Studio album by Eartheater
- Released: July 14, 2026
- Genre: Art pop
- Length: 40:16
- Labels: Chemical X; Mad Decent; Because Music;
- Producers: Eartheater; Dave Sitek; Nosaj Thing; Michael Andrews;

Eartheater chronology
| Powders (2023) | Heavenly Body: If I'm the Bottle You're the Message (2026) |  |

Singles from Heavenly Body: If I'm the Bottle You're the Message
- "Nova" Released: June 6, 2025; "Paradise Rains" Released: May 13, 2026; "Crown Jewel" Released: June 10, 2026; "Wasp In the Fig" Released: September 9, 2026;

= Heavenly Body: If I'm the Bottle You're the Message =

2026 studio album by Eartheater

Heavenly Body: If I'm the Bottle You're the Message is the sixth studio album by American experimental musician Eartheater.
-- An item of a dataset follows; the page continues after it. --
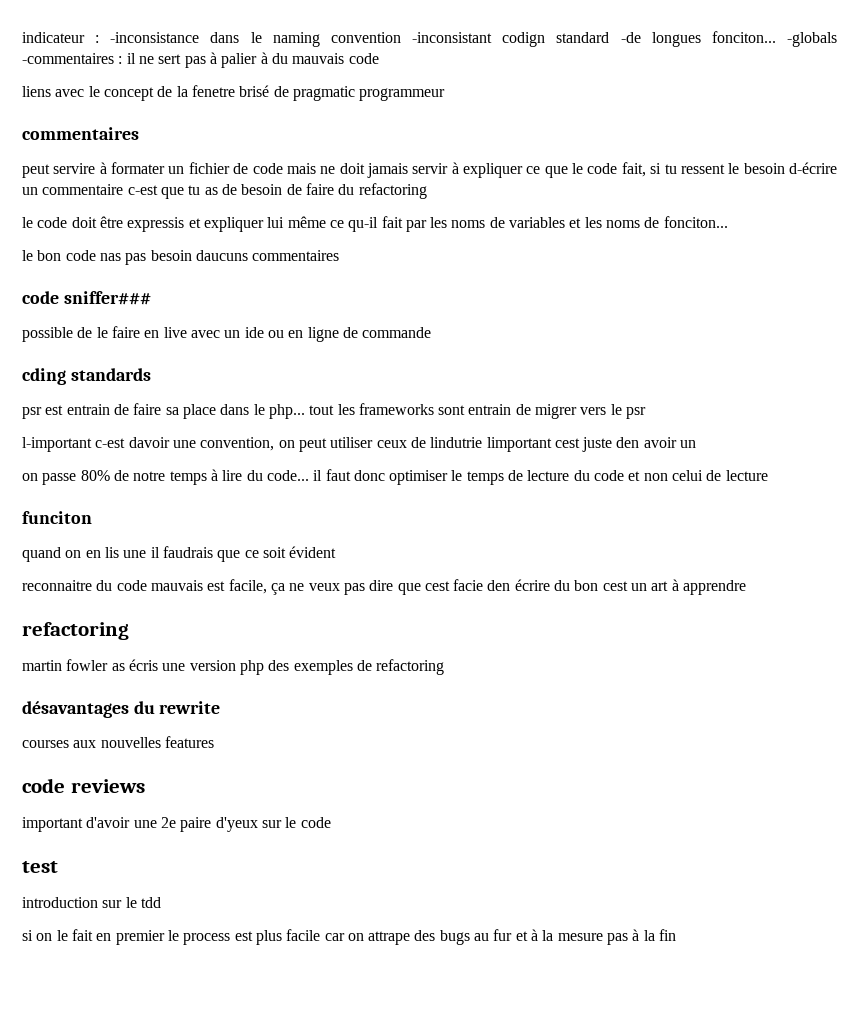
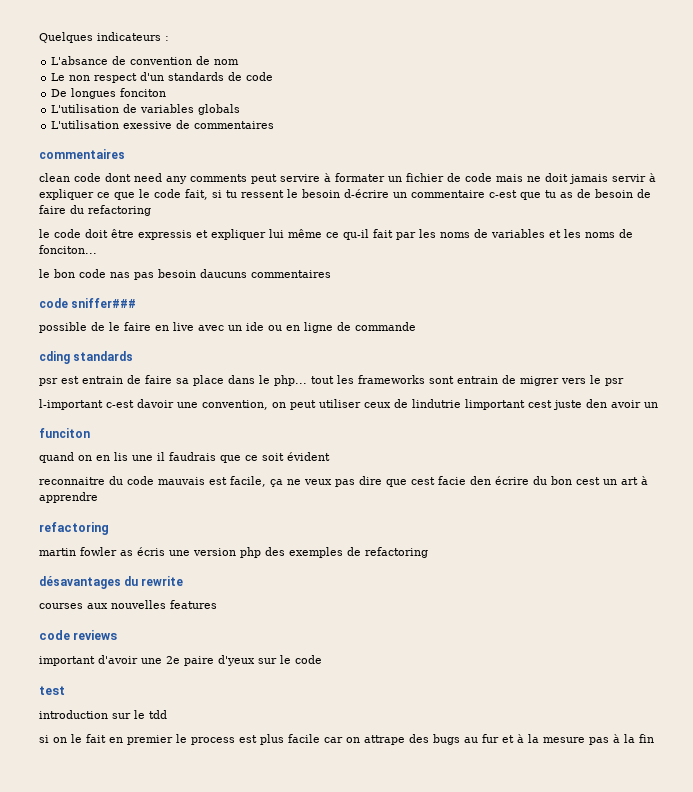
[22,31,838,47] [22,52,379,68] [22,85,446,101] [22,127,139,140] indicateur : -inconsistance dans le naming convention -inconsistant codign standard -de longues fonciton... -globals -commentaires : il ne sert pas à palier à du mauvais code // liens avec le concept de la fenetre brisé de pragmatic programmeur // commentaires // -> [39,32,169,43] [51,56,240,65] [51,72,274,83] [51,88,167,99] [51,104,241,115] [51,120,275,129] [39,149,125,159] [39,173,247,184] Quelques indicateurs : // L'absance de convention de nom // Le non respect d'un standards de code // De longues fonciton // L'utilisation de variables globals // L'utilisation exessive de commentaires // commentaires // clean code dont need any comments
[22,469,768,485] // on passe 80% de notre temps à lire du code... il faut donc optimiser le temps de lecture du code et non celui de lecture -> (658, 405) none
It was released on July 14, 2026, through Chemical X and Because Music under exclusive license to Mad Decent.

The album was produced by Eartheater and Dave Sitek, with Nosaj Thing and Michael Andrews contributing production on "Nova". It was preceded by the singles "Nova", "Paradise Rains", and "Crown Jewel".

==Background and composition==
Following the release of Powders in 2023, Eartheater began work on a new body of material inspired by "conception, gestation, and birth of her first child". The album was produced by Eartheater alongside Dave Sitek, with work beginning following the birth of her daughter in May 2025. She has stated that pregnancy provided "the highest degree of inspiration that you cannot deny", describing the album as an "exhibition" of her own experience. Another source of inspiration was Eartheater's purchase of her childhood family farm, where she had lived until the age of 15.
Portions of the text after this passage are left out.